Photo/IllutrationYoshiharu Hachiya of the Metropolitan Police Department has held the monthly No Drugs workshop for drug users and their families for about 10 years. (Chihaya Inagaki)

  • Photo/Illustraion

As a veteran police officer in Tokyo, Yoshiharu Hachiya believes that arresting drug users is not the only way law enforcement can be useful.

For the past 10 years, he has held a monthly workshop to try to help addicts swear off illegal substances so they can lead happier and more productive lives.

In his No Drugs workshop, Hachiya, 62, gets drug users to share with one another the problems they face in the hope it will eventually lead them to losing their dependence on getting high.

A recent session involved 50 people, including many who had habitually ingested stimulants, smoked cannabis and taken other substances.
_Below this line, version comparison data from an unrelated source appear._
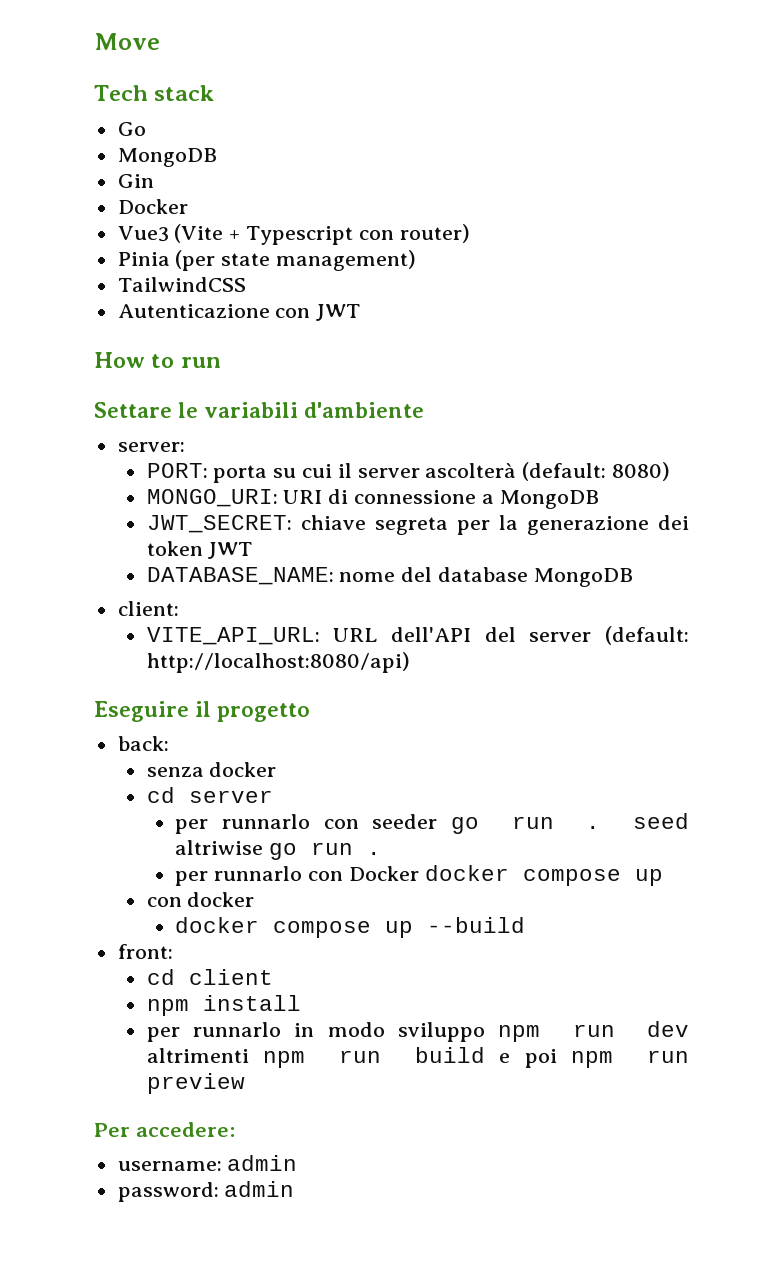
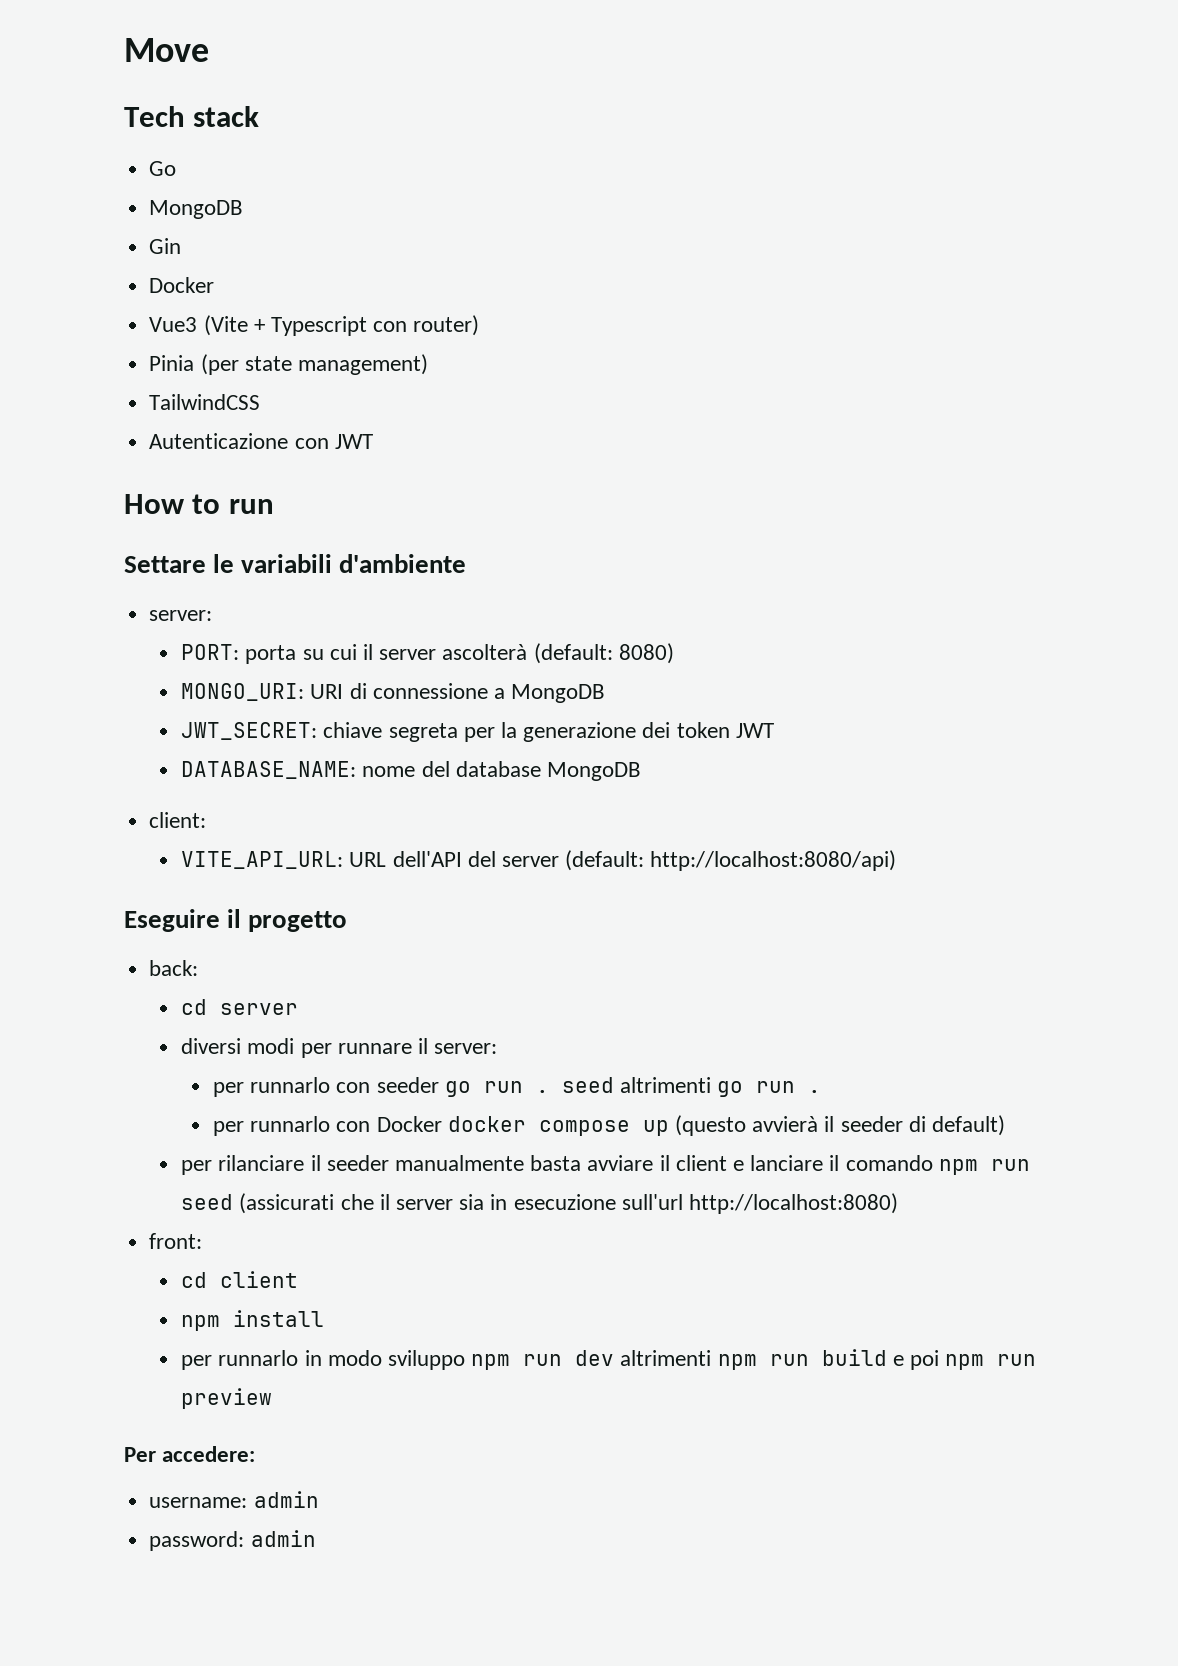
- senza docker
+ diversi modi per runnare il server:
- per runnarlo con seeder go run . seed altriwise go run .
+ per runnarlo con seeder go run . seed altrimenti go run .
- per runnarlo con Docker docker compose up
- con docker
- docker compose up --build
+ per runnarlo con Docker docker compose up (questo avvierà il seeder di default)
+ per rilanciare il seeder manualmente basta avviare il client e lanciare il comando npm run seed (assicurati che il server sia in esecuzione sull'url http://localhost:8080)

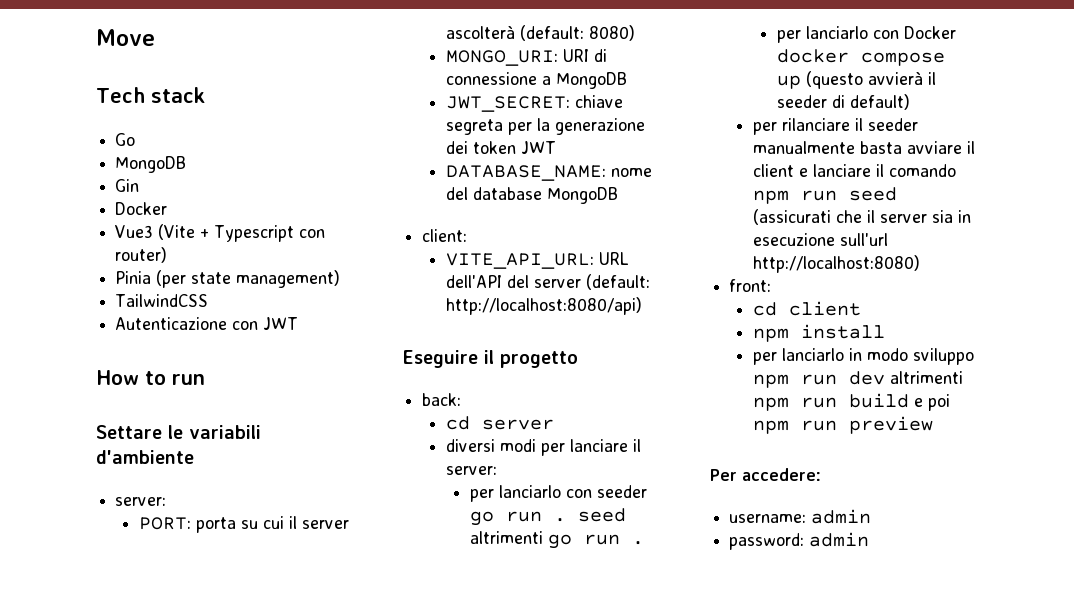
- diversi modi per runnare il server:
+ diversi modi per lanciare il server:
- per runnarlo con seeder go run . seed altrimenti go run .
+ per lanciarlo con seeder go run . seed altrimenti go run .
- per runnarlo con Docker docker compose up (questo avvierà il seeder di default)
+ per lanciarlo con Docker docker compose up (questo avvierà il seeder di default)
- per runnarlo in modo sviluppo npm run dev altrimenti npm run build e poi npm run preview
+ per lanciarlo in modo sviluppo npm run dev altrimenti npm run build e poi npm run preview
They were divided into seven groups and exchanged opinions at the lecture hall and the cafeteria of the capital's Ikebukuro Police Station.
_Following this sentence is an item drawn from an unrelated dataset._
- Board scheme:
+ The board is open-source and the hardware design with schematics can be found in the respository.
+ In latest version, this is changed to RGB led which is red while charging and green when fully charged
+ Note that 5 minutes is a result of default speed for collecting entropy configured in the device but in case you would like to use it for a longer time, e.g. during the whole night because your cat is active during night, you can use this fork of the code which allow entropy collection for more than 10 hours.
In some groups, family members of drug users discussed their own problems.

A licensed psychiatric worker, a lawyer and a police official also attended the 90-minute session.

As the gathering neared its end, Hachiya, a captain in the Metropolitan Police Department's No. 5 anti-organized crime division that deals with drug-related cases, addressed the participants in a soft tone.
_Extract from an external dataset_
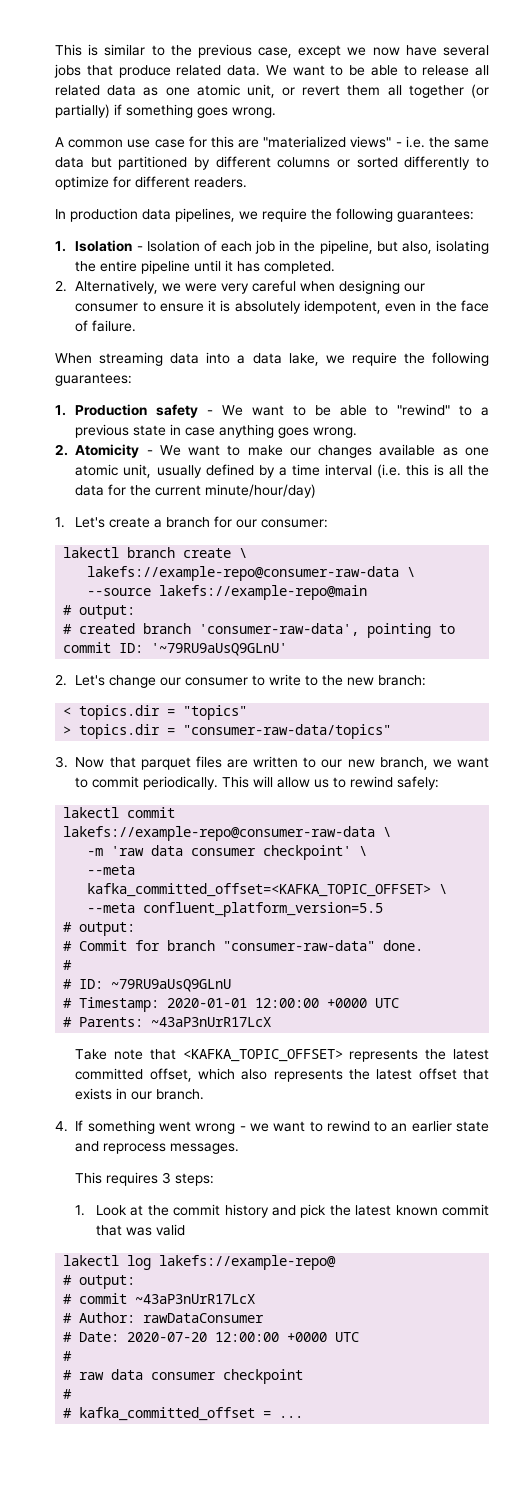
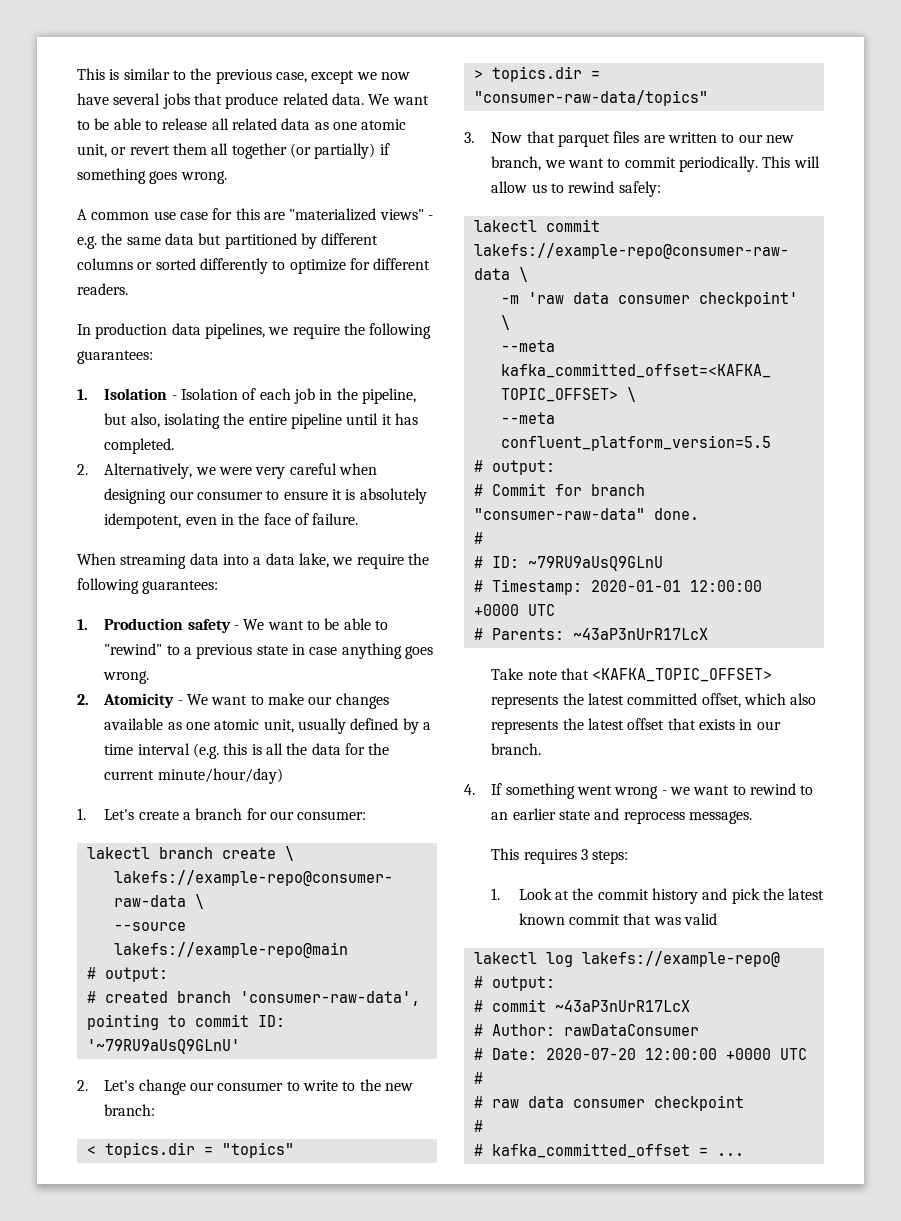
- A common use case for this are "materialized views" - i.e. the same data but partitioned by different columns or sorted differently to optimize for different readers.
+ A common use case for this are "materialized views" - e.g. the same data but partitioned by different columns or sorted differently to optimize for different readers.
- 2. Atomicity - We want to make our changes available as one atomic unit, usually defined by a time interval (i.e. this is all the data for the current minute/hour/day)
+ 2. Atomicity - We want to make our changes available as one atomic unit, usually defined by a time interval (e.g. this is all the data for the current minute/hour/day)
“I do not want you to simply stop taking drugs,” he said. “My hope is that you will cherish yourself and your families. When you reach that happy state, there will be no need for you to come back. But until that happens, I would like you to keep coming."

A 25-year-old nursing care worker who attends the workshop said she started using stimulants when she was 14, adding that she first met Hachiya three and a half years ago.

“I still sometimes feel like taking drugs, but I can fight that urge when telling my story in front of others,” she said.

She receives encouragement from family members of other drug users who are worried about her health and other issues.

“People here think seriously about me and provide encouragement,” she said. “I will continue making efforts not to start taking drugs again, and reward their faith in me.”

Hachiya became determined to try and help drug users following an incident in 2008, about 10 years after he started handling drug-related cases.

A man Hachiya had arrested over stimulant drug use was again arrested by a colleague.

“Arresting perpetrators is not the only duty of the police,” Hachiya decided. “Efforts to prevent them from recidivism are also important.”

National Police Agency statistics show that law enforcement took action on 13,862 individuals nationwide for suspected drug use last year.

Of them, 9,868 and 3,578 took stimulants and cannabis, respectively, accounting for almost all of the offenders.

Stimulant users often go back to their old habits. The recidivism rate reached 66.1 percent last year.

Hachiya started his counseling sessions in August 2009. More than 400 drug users, family members and others have taken part in his workshop.

Not everybody is able to kick the habit.

Three former drug users who took part in the workshop have been rearrested. While two of them stopped coming to the gathering after four months, the other individual attended for 18 months and then disappeared.

The repeat offenders did not have any friends or family members who could encourage them to stay clean.

“Too much assistance makes it impossible for people to do things they could do by themselves before,” said Hachiya. “What is important is to offer support in a way that they will finally be able to cope without coming to us.”